Perspectives d’avenir
Les intervenants s’accordent sur la nécessité de choisir les bonnes priorités industrielles, c’est-à-dire de concentrer les efforts sur des filières stratégiques où l’Europe dispose d’un avantage technologique, comme : l’automobile (malgré les défis liés à la transition électrique et la concurrence chinoise), la chimie et l’industrie pharmaceutique, la défense (meilleure intégration des besoins au sein de la Base Industrielle et Technologique de Défense).
Pour Bruno Dupré, l’Europe ne doit pas essayer de rattraper ses concurrents dans des domaines où ils sont déjà trop avancés mais doit développer une vision stratégique en anticipant les niches technologiques de demain : biotechnologies, ordinateurs quantiques, certains segments de l’IA.
Le sujet de la décarbonation des chaînes de valeur a également été largement discuté. Romain Maillot insiste sur l’importance de raccourcir les chaînes de transport, notamment en s’implantant en Afrique du Nord pour réduire l’impact environnemental et gagner en compétitivité.
Mots de conclusion
Les intervenants reconnaissent que l’Europe doit surmonter de nombreux obstacles pour réussir sa politique de relocalisation, notamment : réduire sa fragmentation interne, créer un cadre de gouvernance efficace, se concentrer sur ses points forts tout en anticipant les besoins futurs.

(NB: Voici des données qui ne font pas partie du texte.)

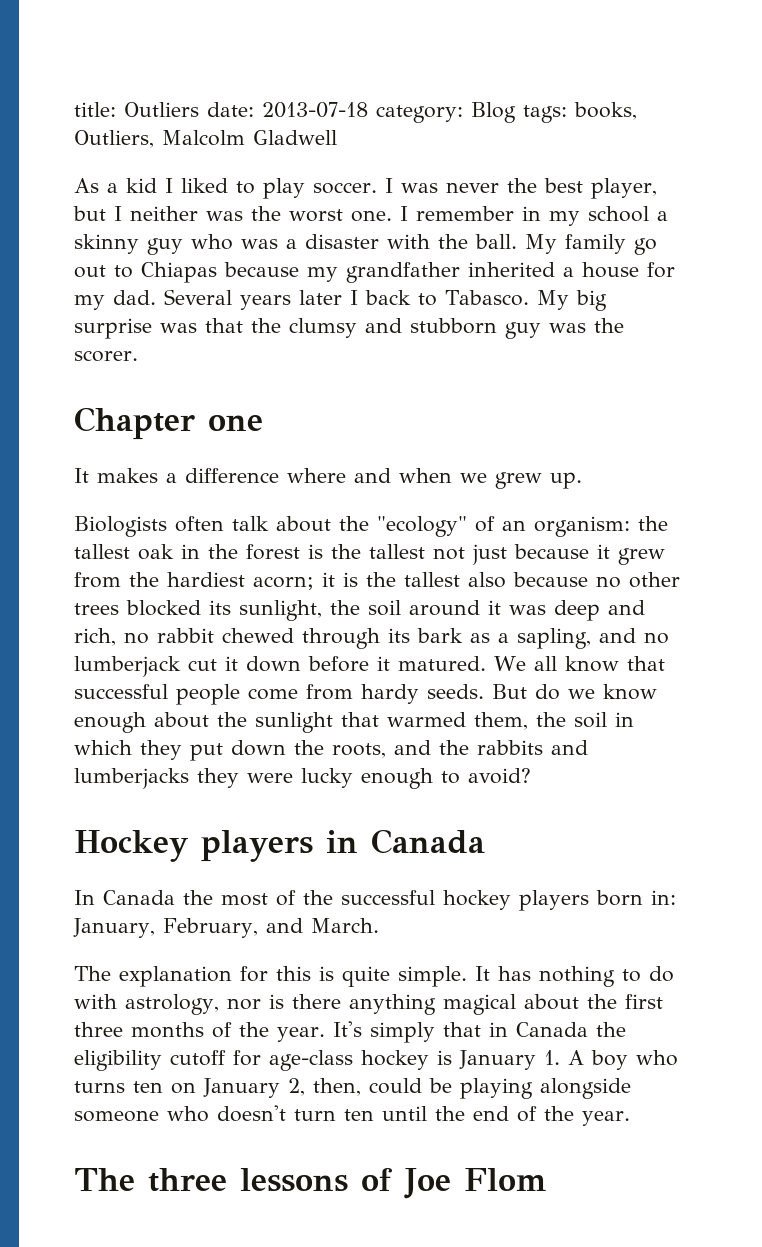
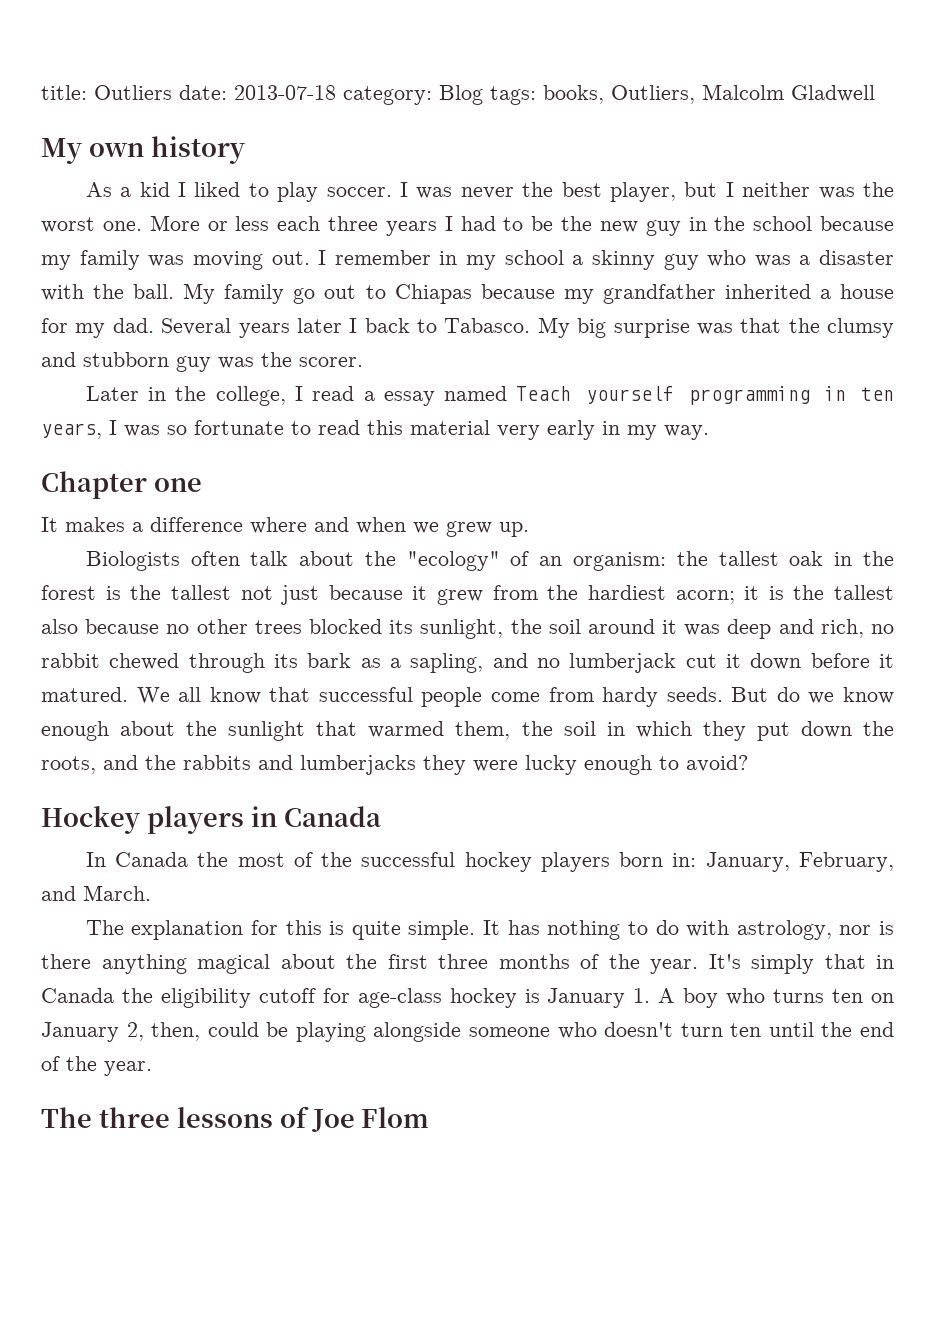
(337, 137) none -> [41,136,245,164] // My own history
(392, 216) none -> [149,215,895,236] [41,250,310,270] More or less each three years I had to be the new guy in the school because my family was moving out.
(138, 356) none -> [85,386,894,406] [41,420,709,440] // Later in the college, I read a essay named Teach yourself programming in ten years, I was so fortunate to read this material very early in my way.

Pour Pascal Ausseur, l’urgence est la réinvention du modèle européen en conciliant souveraineté, compétitivité et innovation. Pour cela, il est indispensable d’adopter une vision à long terme, en tirant parti des atouts régionaux (notamment sur la rive sud de la Méditerranée) et en s’appuyant sur une solidarité européenne renouvelé.
[1] En septembre 2024, l’ancien président de la Banque centrale européenne, Mario Draghi, a remis à la présidente de la Commission européenne, Ursurla Von der Leyen, un rapport sur le futur de la compétitivité européenne.